▶ [INSTRUCTIONS TO FOLLOW]
Provide an exact copy of the data, excluding the images.

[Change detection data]
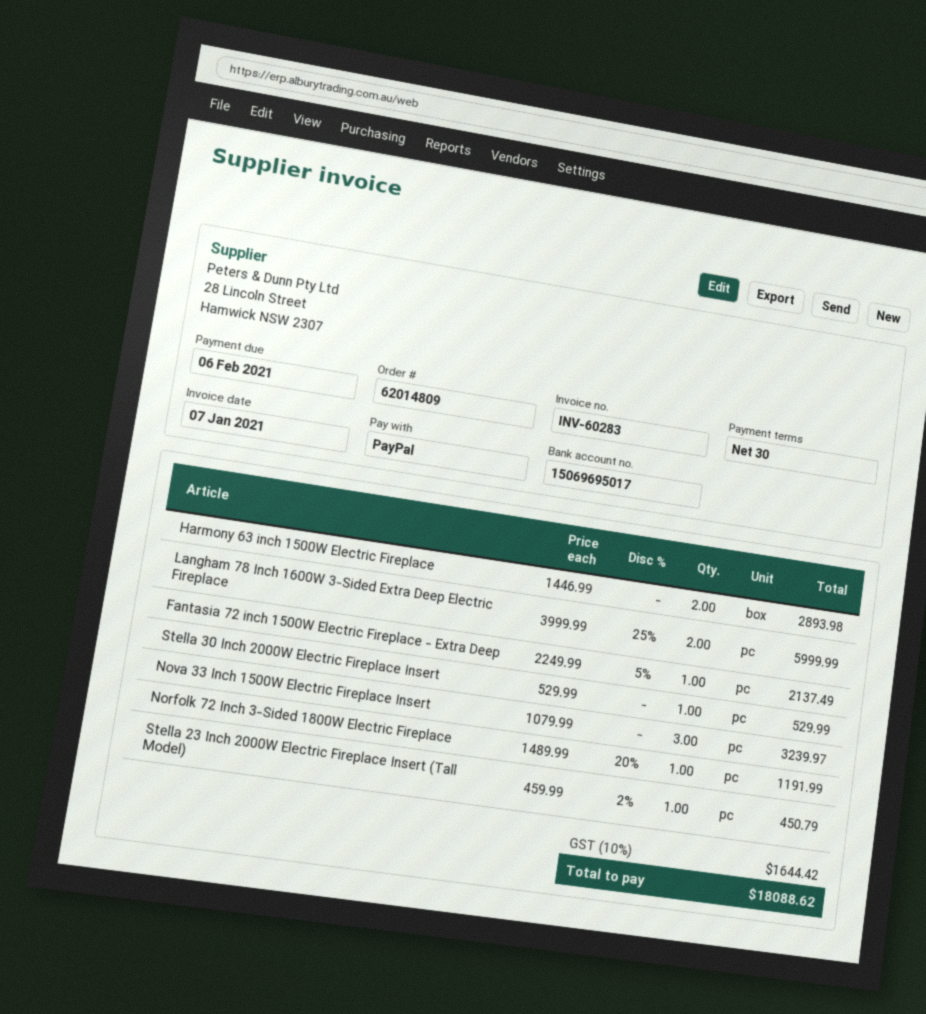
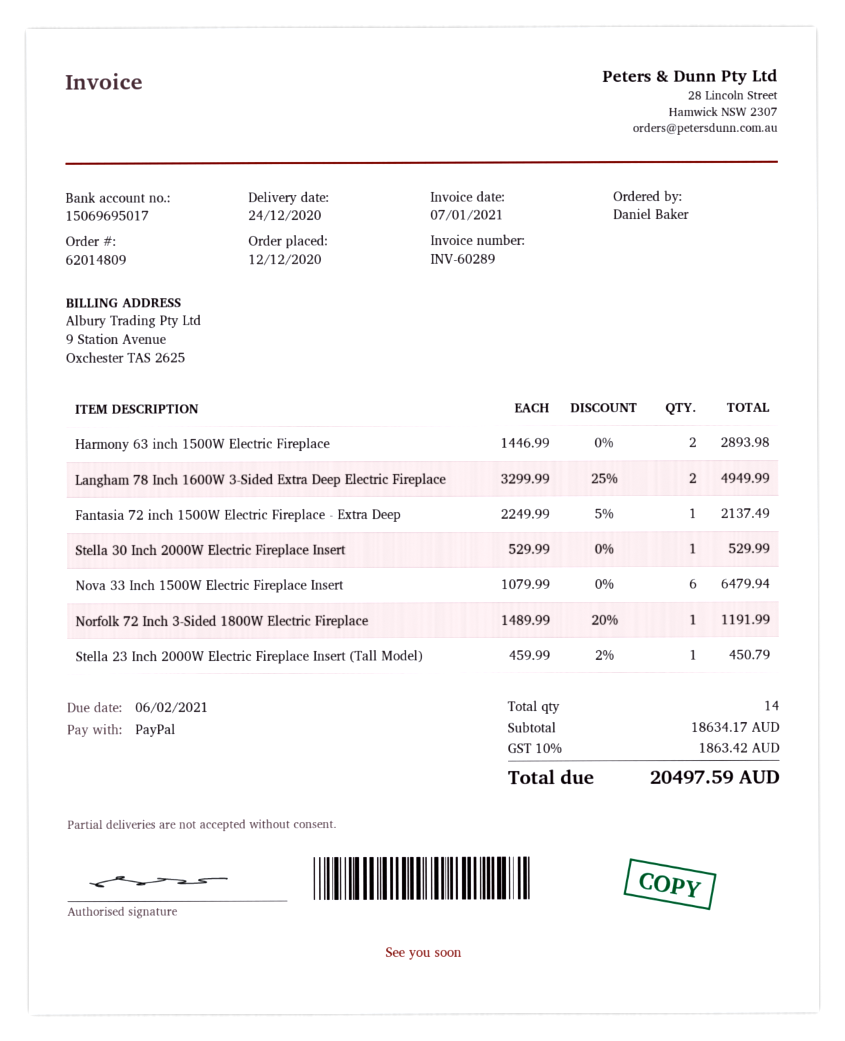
invoice number: INV-60283 -> INV-60289
Langham 78 Inch 1600W 3-Sided Extra Deep Electric Fireplace: 2 x 3999.99 - 25% = 5999.99 -> 2 x 3299.99 - 25% = 4949.99
Nova 33 Inch 1500W Electric Fireplace Insert: 3 x 1079.99 = 3239.97 -> 6 x 1079.99 = 6479.94
tax: 10% = 1644.42 -> 10% = 1863.42
total: 18088.62 -> 20497.59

▶ [ANSWER SECTION]
invoice number: INV-60283 -> INV-60289
Langham 78 Inch 1600W 3-Sided Extra Deep Electric Fireplace: 2 x 3999.99 - 25% = 5999.99 -> 2 x 3299.99 - 25% = 4949.99
Nova 33 Inch 1500W Electric Fireplace Insert: 3 x 1079.99 = 3239.97 -> 6 x 1079.99 = 6479.94
tax: 10% = 1644.42 -> 10% = 1863.42
total: 18088.62 -> 20497.59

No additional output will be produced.